Jim Freedman remembers the first time he brought up the subject of UFOs with his EG&G supervisor at Area 51. It was sometime in the middle of the 1960s and “UFOs were a pretty big thing,” Freedman explains. Flying saucer sightings had made their way into the news with a fervor not seen since the late 1940s. “I heard through the rumor mill that one of the UFOs had gone to Wright-Pat and was then brought to a remote area of the test site,” Freedman says. “I heard it was in Area 22. I was driving with my supervisor through the test site one day and I told him what I had heard and I asked him what he thought about that. Well, he just kept looking at the road. And then he turned to me and he said, ‘Jim, I don’t want to hear you mention anything like that, ever again, if you want to keep your job.’” Freedman made sure never to bring the subject of UFOs up again when he was at work.

 

In the mid-1960s, sightings of unidentified flying objects around Area 51 reached unprecedented heights as the A-12 Oxcart flying from Groom Lake was repeatedly mistaken for a UFO. Not since the U-2 had been flying from there were so many UFO reports being dumped on CIA analysts’ desks.

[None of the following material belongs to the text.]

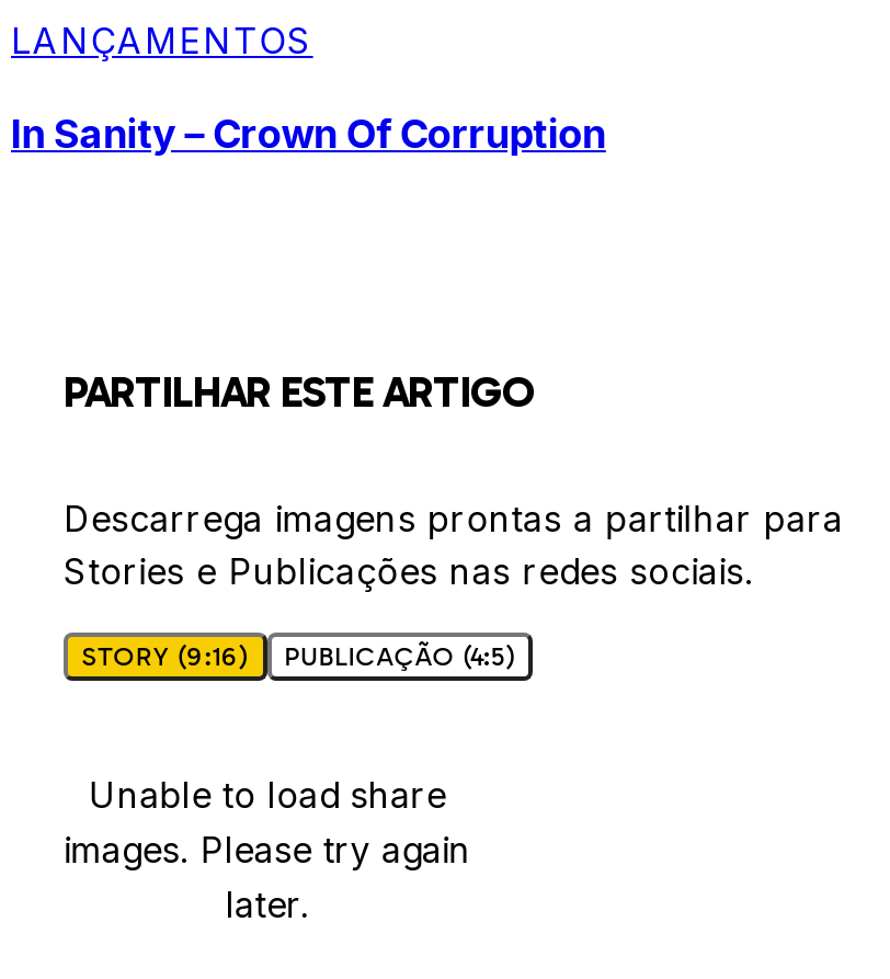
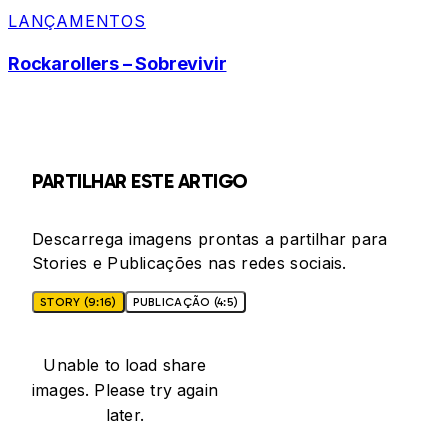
[11,112,606,158] In Sanity – Crown Of Corruption -> [8,53,226,74] Rockarollers – Sobrevivir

The first instance happened only four days after Oxcart’s first official flight, on April 30, 1962. It was a little before 10:00 a.m., and a NASA X-15 rocket plane was making a test flight in the air corridor that ran from Dryden Flight Research Center, in California, to Ely, Nevada, during the same period of time when an A-12 was making a test flight in the vicinity at a different altitude. From inside the X-15 rocket plane, test pilot Joe Walker snapped photographs, a task that was part of his mission flight. The X-15 was not a classified program and NASA often released publicity photographs taken during flights, as they did with Walker’s photographs that day. But NASA had not scrutinized the photos closely before their public release, and officials missed the fact that a tiny “UFO” appeared in the corner of one of Walker’s pictures. In reality, it was the Oxcart, but the press identified it as a UFO. A popular theory among ufologists about why aliens would want to visit Earth in the first place has to do with Earthlings’ sudden advance of technologies beginning with the atomic bomb. For this group, it follows that the X-15—the first manned vehicle to get to the edge of space (the highest X-15 flight was 354,200 feet—almost 67 miles above sea level) would be particularly interesting to beings from outer space.

 

Two weeks after the incident, the CIA’s new director, John McCone, received a secret, priority Teletype on the matter stating that “on 30 April, A-12 was in air at altitude of 30,000 feet from 0948-106 local with concurrent X-15 Test” and that “publicity releases mention unidentified objects on film taken on X-15 flight.” This message, which was not declassified until 2007, illustrates the kind of UFO-related reports that inundated the CIA at this time. In total, 2,850 Oxcart flights would be flown out of Area 51 over a period of six years. Exactly how many of these flights generated UFO reports is not known, but the ones that prompted UFO sightings created the same kinds of problems for the CIA as they had in the previous decade with the U-2, only with elements that were seemingly more inexplicable. With Oxcart, commercial airline pilots flying over Nevada or California would look up and see the shiny, reflective bottom of the Oxcart whizzing by high overhead at triple-sonic speeds and think, UFO. How could they not? When the Oxcart flew at 2,300 miles per hour, it was going approximately five times faster than a commercial airplane—aircraft speeds that were unheard-of in those days. Most Oxcart sightings came right after sunset, when the lower atmosphere was shadowed in dusk. Seventeen miles higher up, the sun was still shining brightly on the Oxcart. The spy plane’s broad titanium wings coupled with its triangle-shaped rear fuselage—reflecting the sun’s rays higher in the sky than aircraft were known to fly—could understandably cause alarm.

 

The way the CIA dealt with this new crop of sightings was similar to how it handled the U-2s’. Colonel Hugh “Slip” Slater, Area 51’s base commander during this time, explains “commercial pilots would report sightings to the FAA. The flights would be met in California, or wherever they landed, by FBI agents who would make passengers sign inadvertent disclosure forms.” End of story, or so the CIA hoped. Instead, interest in UFOs only continued to grow. The public again put pressure on Congress to find out if the federal government was involved in covering up UFOs. When individual congressmen asked the CIA if it was involved in UFOs, the Agency would always say no.